The deed conveying the easement on the encumbered parcel placed restrictions as to its use. These restrictions were not novel, including much of the same language seen in similar conservation easement deeds, including the prohibition of constructing buildings, mining, draining wetlands, displaying signs, and dumping trash. The LLC also reserved some rights enumerated in the deed, including the right to construct two paddocks, to harvest timber to construct the paddocks, to remove certain plants and trees to protect the natural state of the property, to plant indigenous trees and shrubs, and to maintain and replace existing road beds and paths.
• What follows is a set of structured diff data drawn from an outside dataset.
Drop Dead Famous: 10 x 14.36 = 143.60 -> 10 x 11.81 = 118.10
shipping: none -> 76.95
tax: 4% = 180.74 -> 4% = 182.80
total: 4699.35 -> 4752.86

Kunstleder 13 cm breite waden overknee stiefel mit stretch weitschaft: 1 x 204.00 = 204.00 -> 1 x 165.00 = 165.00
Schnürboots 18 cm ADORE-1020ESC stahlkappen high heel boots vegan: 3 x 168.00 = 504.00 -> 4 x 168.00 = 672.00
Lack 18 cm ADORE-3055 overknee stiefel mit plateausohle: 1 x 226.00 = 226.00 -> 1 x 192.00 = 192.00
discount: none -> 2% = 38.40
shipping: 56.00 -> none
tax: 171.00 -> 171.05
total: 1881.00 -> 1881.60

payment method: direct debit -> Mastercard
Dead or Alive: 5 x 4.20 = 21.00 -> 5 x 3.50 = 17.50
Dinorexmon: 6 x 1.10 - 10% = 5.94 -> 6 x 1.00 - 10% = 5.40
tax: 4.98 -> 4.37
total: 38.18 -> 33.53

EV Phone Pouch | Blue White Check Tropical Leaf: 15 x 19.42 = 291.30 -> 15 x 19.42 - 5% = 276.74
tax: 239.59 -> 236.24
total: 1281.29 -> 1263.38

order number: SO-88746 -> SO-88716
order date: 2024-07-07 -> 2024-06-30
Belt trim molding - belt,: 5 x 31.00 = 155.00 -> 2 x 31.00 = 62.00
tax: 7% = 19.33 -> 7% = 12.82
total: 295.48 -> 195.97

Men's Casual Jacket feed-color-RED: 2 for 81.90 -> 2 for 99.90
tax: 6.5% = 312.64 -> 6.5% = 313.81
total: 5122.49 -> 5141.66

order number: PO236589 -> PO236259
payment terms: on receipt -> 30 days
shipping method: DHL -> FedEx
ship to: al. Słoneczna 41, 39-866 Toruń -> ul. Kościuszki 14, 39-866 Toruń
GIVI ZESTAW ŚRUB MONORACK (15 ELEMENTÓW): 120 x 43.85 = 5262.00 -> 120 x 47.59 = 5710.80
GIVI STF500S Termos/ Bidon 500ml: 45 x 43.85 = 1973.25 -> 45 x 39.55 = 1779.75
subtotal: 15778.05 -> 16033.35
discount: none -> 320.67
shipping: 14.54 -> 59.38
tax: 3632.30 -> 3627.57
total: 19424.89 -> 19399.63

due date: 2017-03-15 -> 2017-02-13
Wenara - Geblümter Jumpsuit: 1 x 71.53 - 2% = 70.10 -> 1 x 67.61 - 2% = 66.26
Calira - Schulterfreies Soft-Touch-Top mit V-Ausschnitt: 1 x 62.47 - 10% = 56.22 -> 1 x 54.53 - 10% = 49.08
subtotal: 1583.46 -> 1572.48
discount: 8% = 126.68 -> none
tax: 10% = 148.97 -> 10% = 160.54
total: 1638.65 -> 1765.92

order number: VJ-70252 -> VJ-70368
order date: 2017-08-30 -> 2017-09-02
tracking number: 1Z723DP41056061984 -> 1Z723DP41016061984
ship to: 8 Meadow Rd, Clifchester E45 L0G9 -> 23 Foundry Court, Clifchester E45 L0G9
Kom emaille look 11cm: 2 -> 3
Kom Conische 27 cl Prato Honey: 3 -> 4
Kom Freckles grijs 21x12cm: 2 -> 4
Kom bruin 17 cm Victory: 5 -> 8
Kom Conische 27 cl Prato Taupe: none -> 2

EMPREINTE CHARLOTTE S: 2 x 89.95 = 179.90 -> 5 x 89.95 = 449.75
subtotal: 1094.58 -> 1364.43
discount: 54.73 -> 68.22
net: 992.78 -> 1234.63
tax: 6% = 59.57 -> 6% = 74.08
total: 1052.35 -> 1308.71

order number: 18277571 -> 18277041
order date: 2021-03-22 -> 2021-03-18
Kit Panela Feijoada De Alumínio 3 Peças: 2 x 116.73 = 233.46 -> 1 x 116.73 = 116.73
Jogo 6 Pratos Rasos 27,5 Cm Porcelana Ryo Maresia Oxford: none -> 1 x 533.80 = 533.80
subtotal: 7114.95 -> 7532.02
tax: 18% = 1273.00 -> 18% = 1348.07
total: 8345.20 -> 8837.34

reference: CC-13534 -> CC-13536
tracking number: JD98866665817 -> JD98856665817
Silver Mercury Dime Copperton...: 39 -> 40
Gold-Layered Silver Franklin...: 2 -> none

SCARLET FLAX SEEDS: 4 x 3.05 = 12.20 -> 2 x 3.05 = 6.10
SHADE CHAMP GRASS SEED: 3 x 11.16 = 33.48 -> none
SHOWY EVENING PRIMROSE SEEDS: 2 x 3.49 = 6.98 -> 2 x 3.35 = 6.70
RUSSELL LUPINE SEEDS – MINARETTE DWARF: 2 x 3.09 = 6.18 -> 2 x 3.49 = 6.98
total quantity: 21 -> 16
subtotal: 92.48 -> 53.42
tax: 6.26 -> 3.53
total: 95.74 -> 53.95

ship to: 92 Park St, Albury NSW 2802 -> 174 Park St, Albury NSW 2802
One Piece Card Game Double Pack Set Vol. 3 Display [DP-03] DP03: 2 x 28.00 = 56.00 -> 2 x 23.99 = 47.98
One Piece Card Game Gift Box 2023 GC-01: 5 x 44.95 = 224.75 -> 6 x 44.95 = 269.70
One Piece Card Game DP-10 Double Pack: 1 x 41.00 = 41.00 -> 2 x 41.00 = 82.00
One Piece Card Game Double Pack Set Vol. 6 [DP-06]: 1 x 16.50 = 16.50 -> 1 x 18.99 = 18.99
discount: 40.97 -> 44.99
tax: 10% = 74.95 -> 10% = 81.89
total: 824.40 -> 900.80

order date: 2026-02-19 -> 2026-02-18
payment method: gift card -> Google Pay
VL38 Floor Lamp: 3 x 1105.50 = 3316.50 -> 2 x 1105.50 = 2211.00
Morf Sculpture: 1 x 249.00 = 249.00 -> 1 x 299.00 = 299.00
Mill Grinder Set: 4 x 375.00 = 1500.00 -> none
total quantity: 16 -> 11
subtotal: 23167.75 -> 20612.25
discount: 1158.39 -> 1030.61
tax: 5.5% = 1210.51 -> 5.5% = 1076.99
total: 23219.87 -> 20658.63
Much of the remaining provisions of the deed were boilerplate, including provisions that the grantor agreed to “convey and donate” the easement, that the terms and conditions were “set forth herein,” and that the terms, condition, and promises were “herein contained.” One major omission from the deed, however, was a provision establishing that the deed constituted the entire agreement between the parties. As seen below, omission of such provision proved detrimental to the taxpayers, although in this case, their deduction would have been disallowed for other reasons as well.
The Baseline Documentation Report
The deed also contained two attached exhibits. Exhibit A included a half-page description of the property’s location and a map illustrating the outside boundaries of the encumbered parcel. Exhibit B contained the baseline documentation report (“BDR”), an essential element of conservation easements, as it establishes the condition of the property at the time the owner grants the easement and is designed to protect the conservation interests associated with the property which could be adversely affected by the exercise of reserved rights. This particular BDR consisted of only three substantive pages, with the descriptions contained therein being extremely vague, such as “much of the property being grassy pasture” and describing improvements only as two words, “access roads.” This sorely lacking BDR also proved unsatisfactory to the Court, as discussed in more depth below.
Both the petitioners and the IRS provided experts to value the easement. Both experts determined that the highest and best use of the property before granting the conservation easement was as a residential subdivision and development, and both valued the easement by subtracting the value of the property after granting the easement from the value prior to the easement. Similarities between the two experts’ valuation end here. The Petitioners’ expert valued the property before the granting of the easement at $7,660,000 and after the granting of the easement at $4,030,000, resulting in the conservation easement being valued at $3,630,000. The IRS’s expert, on the other hand, valued the easement at only $470,000, valuing the property before the easement at $1,410,000 and after the easement at $940,000.
The Petitioners’ expert based his valuation on the sale of six lots from a nearby preserve which was zoned as a planned unit development, of which the property at issue was not included. The petitioners’ expert also conceded that unlike the lots sold from the nearby preserve, the property would lack marshland, a golf course, lake or river views, provide less privacy, and be farther from existing amenities. The IRS’s expert recognized that the property was not zoned for development and based his valuation using sales of comparable undeveloped land.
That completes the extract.